Important information:

Congratulations on making the decision to breast/chestfeed your infant. Term infants are born between 37 and 42 weeks gestation. Late preterm babies are born at 34 to 37 weeks gestation. Because these babies are early, their brains have not fully developed during pregnancy. Because of this, they may be less alert, have less strength to breast/chestfeed and may have a difficult time keeping a latch on the breast. This can affect their ability to transfer milk from the breast.
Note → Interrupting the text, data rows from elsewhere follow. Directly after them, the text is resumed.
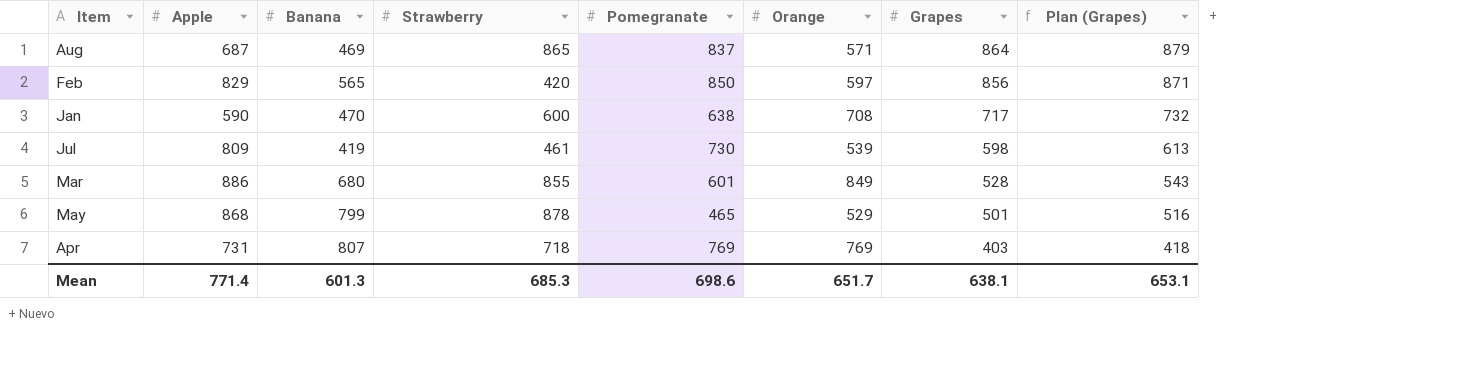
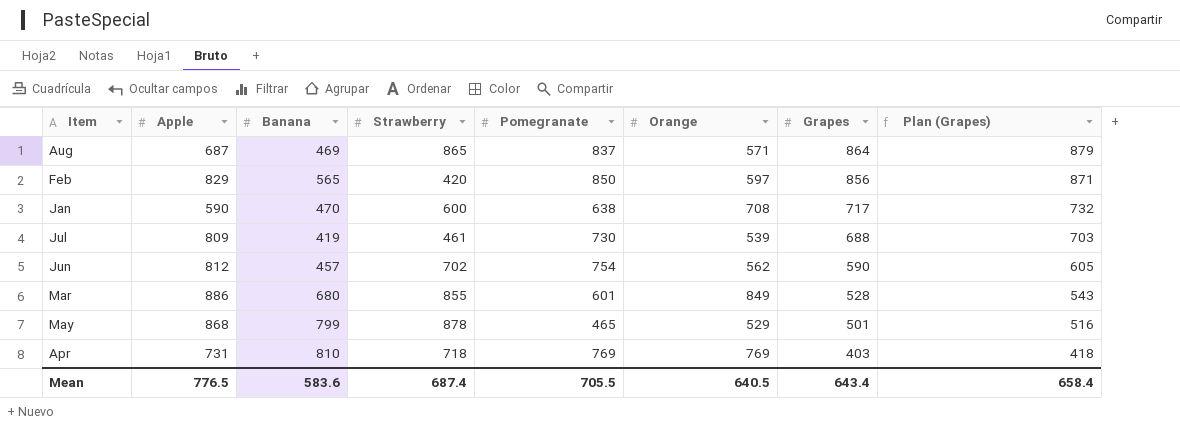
Jul | Grapes: 598 -> 688
Jul | Plan (Grapes): 613 -> 703
row Jun: none -> 812 | 457 | 702 | 754 | 562 | 590 | 605
Apr | Banana: 807 -> 810
Mean | Apple: 771.4 -> 776.5
Mean | Banana: 601.3 -> 583.6
Mean | Strawberry: 685.3 -> 687.4
Mean | Pomegranate: 698.6 -> 705.5
Mean | Orange: 651.7 -> 640.5
Mean | Grapes: 638.1 -> 643.4
Mean | Plan (Grapes): 653.1 -> 658.4

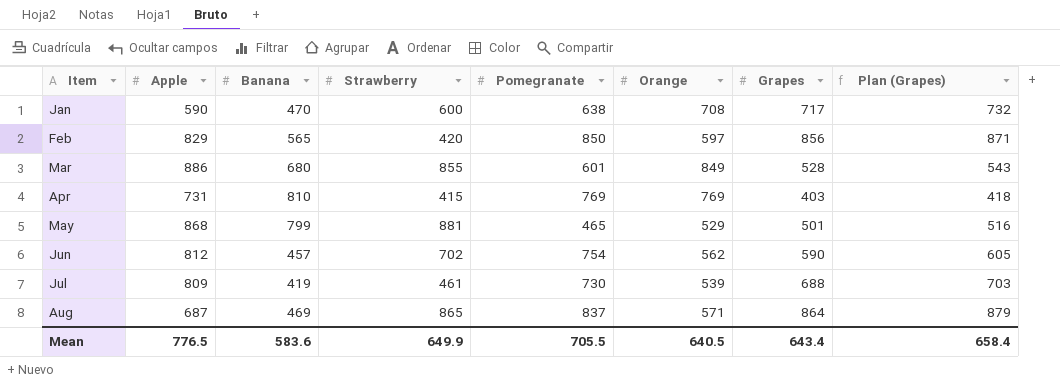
row order: Grapes descending -> Item ascending
Apr | Strawberry: 718 -> 415
May | Strawberry: 878 -> 881
Mean | Strawberry: 687.4 -> 649.9

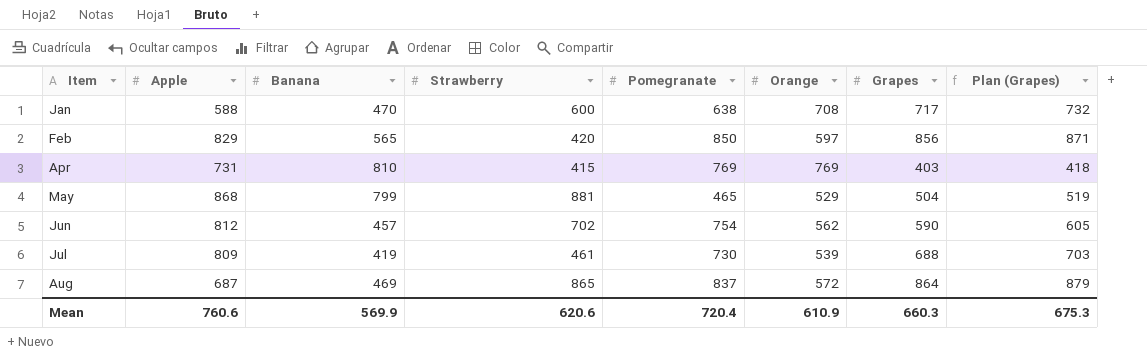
row Mar: 886 | 680 | 855 | 601 | 849 | 528 | 543 -> none
Jan | Apple: 590 -> 588
May | Grapes: 501 -> 504
May | Plan (Grapes): 516 -> 519
Aug | Orange: 571 -> 572
Mean | Apple: 776.5 -> 760.6
Mean | Banana: 583.6 -> 569.9
Mean | Strawberry: 649.9 -> 620.6
Mean | Pomegranate: 705.5 -> 720.4
Mean | Orange: 640.5 -> 610.9
Mean | Grapes: 643.4 -> 660.3
Mean | Plan (Grapes): 658.4 -> 675.3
Healthy, term babies are good at letting us know when they are hungry and when they have had enough to eat. Healthy term babies will show feeding cues; suck effectively until they are full. At the end of the feeding session, they are relaxed and sleepy.

Babies born late preterm do not have the same feeding behaviors. They may not wake up for feeds, or they may stop eating before they are full. They fall asleep easily at the breast. Since they cannot feed like a healthy term baby, they may not take enough in from the breast. If the breast is not effectively stimulated and emptied immediately after delivery, your milk production will be decreased or not fully established. The first two weeks after birth are the most critical time for establishing a complete milk supply. If you have not already started pumping, we would like you to begin now.

Instructions:

Pumping
Daily milk production varies greatly. The range is between 16 ounces (480 ml) and 34 ounces (1020 ml). By a week or so after giving birth, you should be making at least 16 ounces (480 ml) in a 24-hour period. We recommend that you pump after every breast/chestfeeding session or in place of a session until breast/chestfeeding is well established. You should have at least eight breast/chestfeeding or pumping sessions in 24 hours. If you pump after breast/chestfeeding the baby, you may express an additional ½ to 1 ounce of milk. If you pump instead of breastfeeding, you may express 2 to 4 ounces. Using a good quality personal or rental double electric pump will save you time and effort. Electric pumps allow you to pump both breasts at once. This method is the most effective.

Breast/chestfeeding
Offer the baby the breast every time they show interest, at least every 2 to 3 hours. You may need to wake your baby to feed. The baby might not feed from both breasts during a feeding session. Try not to have the baby spend more than 15-20 minutes at each breast. Your baby needs to practice latching and breast/chestfeeding to develop the skills they need to effectively drink milk. Be patient!  As your baby gets older and stronger breast/chestfeeding will become easier for both of you. If you feel you are not making progress, get help from a lactation consultant.

Skin-to-skin contact
Hold your baby skin-to-skin as much as possible. The baby should be in a diaper and on your chest directly (no bra or clothing). You can put a blanket over the baby or in a wrap to increase skin-to-skin contact. Skin-to-skin contact may improve milk production and with the infant on your chest, they will smell your milk. This method naturally encourages direct breast/chestfeeding.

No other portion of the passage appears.